Nata e vissuta soltanto con la madre, commessa in un supermercato di Wichita (Kansas), Purity Tyler ha un pensiero fisso (il debito d’onore per gli studi universitari da restituire alla banca) e una sola ambizione. Scoprire chi è suo padre. La madre ha cambiato identità, ha vissuto a lungo da nomade per fare perdere le sue tracce dicendo alla figlia che aveva paura che l’uomo che è geneticamente suo padre avrebbe fatto di tutto per portargliela via se solo l’avesse trovata. Nei suoi peregrinaggi finisce a vivere praticamente da squatter in una casa occupata di Oakland (California). Qui conosce Annagret una quarantenne tedesca che le consiglia di contattare il “mitico” Andreas Wolf. Potrebbe – le dice – unire l’utile all’utile: fare uno stage retribuito nel suo Sunlight Project e al contempo sfruttare le risorse della potente macchina messa in piedi dallo stesso Wolf per trovare il padre. Wolf, nelle intenzioni di Franzen, ricalca da vicino la figura di Julian Assange. Come il padre di Wikileaks, Wolf ha messo in piedi in mezzo a una quasi impenetrabile foresta della Bolivia un centro informatico di raccolta ed elaborazione dati. Assurto agli onori della cronaca quale eroe (quasi involontario) della lotta alla Stasi nella ex Germania comunista, Andreas ha sfruttato il suo carisma e il suo fiuto per divenire confidente internazionale di chiunque abbia segreti da divulgare.

Alla fine Purity riuscirà a trovare il padre, dopo aver girato in lungo in largo tra Bolivia e Stati Uniti. Nel contempo Franzen ci avrà portato nella Berlino degli anni Ottanta, nella Philadelphia della upper class  e nella California di oggi. Un lungo viaggio tra segreti cibernetici, giornalismo d’inchiesta, polizia politica, spie e spioni. Un viaggio che gli ha offerto il destro per ammonirci sulla crisi d’identità e su quella delle relazioni interpersonali di una società fin troppo condizionata dalla realtà virtuale dei social network.

Certo, forse Dickens ci avrebbe messo un pizzico in più di ironia. Forse il padre di Oliver Twist avrebbe mostrato maggior partecipazione emotiva nei confronti dei suoi personaggi, ma la macchina narrativa non sarebbe stata molto diversa.
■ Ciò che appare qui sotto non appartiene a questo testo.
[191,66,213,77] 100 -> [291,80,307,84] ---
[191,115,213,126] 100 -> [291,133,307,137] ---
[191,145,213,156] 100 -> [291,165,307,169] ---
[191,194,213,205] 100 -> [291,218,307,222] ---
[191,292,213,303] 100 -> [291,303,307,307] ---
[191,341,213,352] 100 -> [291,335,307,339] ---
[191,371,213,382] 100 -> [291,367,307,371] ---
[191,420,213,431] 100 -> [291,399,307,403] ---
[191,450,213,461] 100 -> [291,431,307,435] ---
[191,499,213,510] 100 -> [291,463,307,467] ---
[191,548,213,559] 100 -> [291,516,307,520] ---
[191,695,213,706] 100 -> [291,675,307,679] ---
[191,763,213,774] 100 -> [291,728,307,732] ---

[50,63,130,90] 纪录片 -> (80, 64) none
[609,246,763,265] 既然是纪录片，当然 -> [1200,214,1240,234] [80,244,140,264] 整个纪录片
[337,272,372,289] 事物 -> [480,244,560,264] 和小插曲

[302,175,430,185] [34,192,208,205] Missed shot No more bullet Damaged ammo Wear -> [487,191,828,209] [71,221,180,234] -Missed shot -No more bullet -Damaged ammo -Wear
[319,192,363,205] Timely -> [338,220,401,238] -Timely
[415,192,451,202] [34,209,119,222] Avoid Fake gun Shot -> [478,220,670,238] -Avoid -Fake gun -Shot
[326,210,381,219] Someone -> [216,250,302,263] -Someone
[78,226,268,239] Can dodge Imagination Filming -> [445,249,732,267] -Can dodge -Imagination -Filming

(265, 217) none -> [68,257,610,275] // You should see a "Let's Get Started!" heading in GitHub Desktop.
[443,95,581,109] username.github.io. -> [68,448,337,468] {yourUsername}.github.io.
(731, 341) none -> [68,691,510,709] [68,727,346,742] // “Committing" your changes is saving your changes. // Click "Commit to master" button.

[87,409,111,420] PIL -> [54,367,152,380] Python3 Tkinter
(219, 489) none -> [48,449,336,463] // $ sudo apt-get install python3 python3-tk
Chissà se è proprio lo svolgimento dickensiano della storia ad aver fatto diventare la traduttrice (la ottima Pareschi) fin troppo ottimista riguardo al grado di consapevolezza dei lettori italiani. A pagina 628 evita di aggiungere una nota a pie’ di pagina nel corso di un dialogo madre/figlia. Dove la giovane Purity (per tutti Pip) risponde alla madre a proposito di un’eredità cospicua. “- Finché sei viva tu saranno solo grandi speranze – Pip scoppiò a ridere”. Se non si è stati lettori appassionati di Dickens il senso della battuta sfugge. I lettori di lingua inglese ovviamente non avranno bisogno di note a pie’ di pagina. Sono praticamente cresciuti a pane e Grandi speranze. Ma quelli nostrani? Sicuro che tutti la capirebbero? O che l’hanno capita? Molti di sicuro, ma non tutti. Chiuso il libro ho provato a chiedere a chi mi capitava a tiro ma nessuno sapeva dirmi chi era Pip. Avrà fatto bene o avrà fatto male la traduttrice a evitare la nota? Francamente non so cosa rispondere. Però ammiro il suo ottimismo.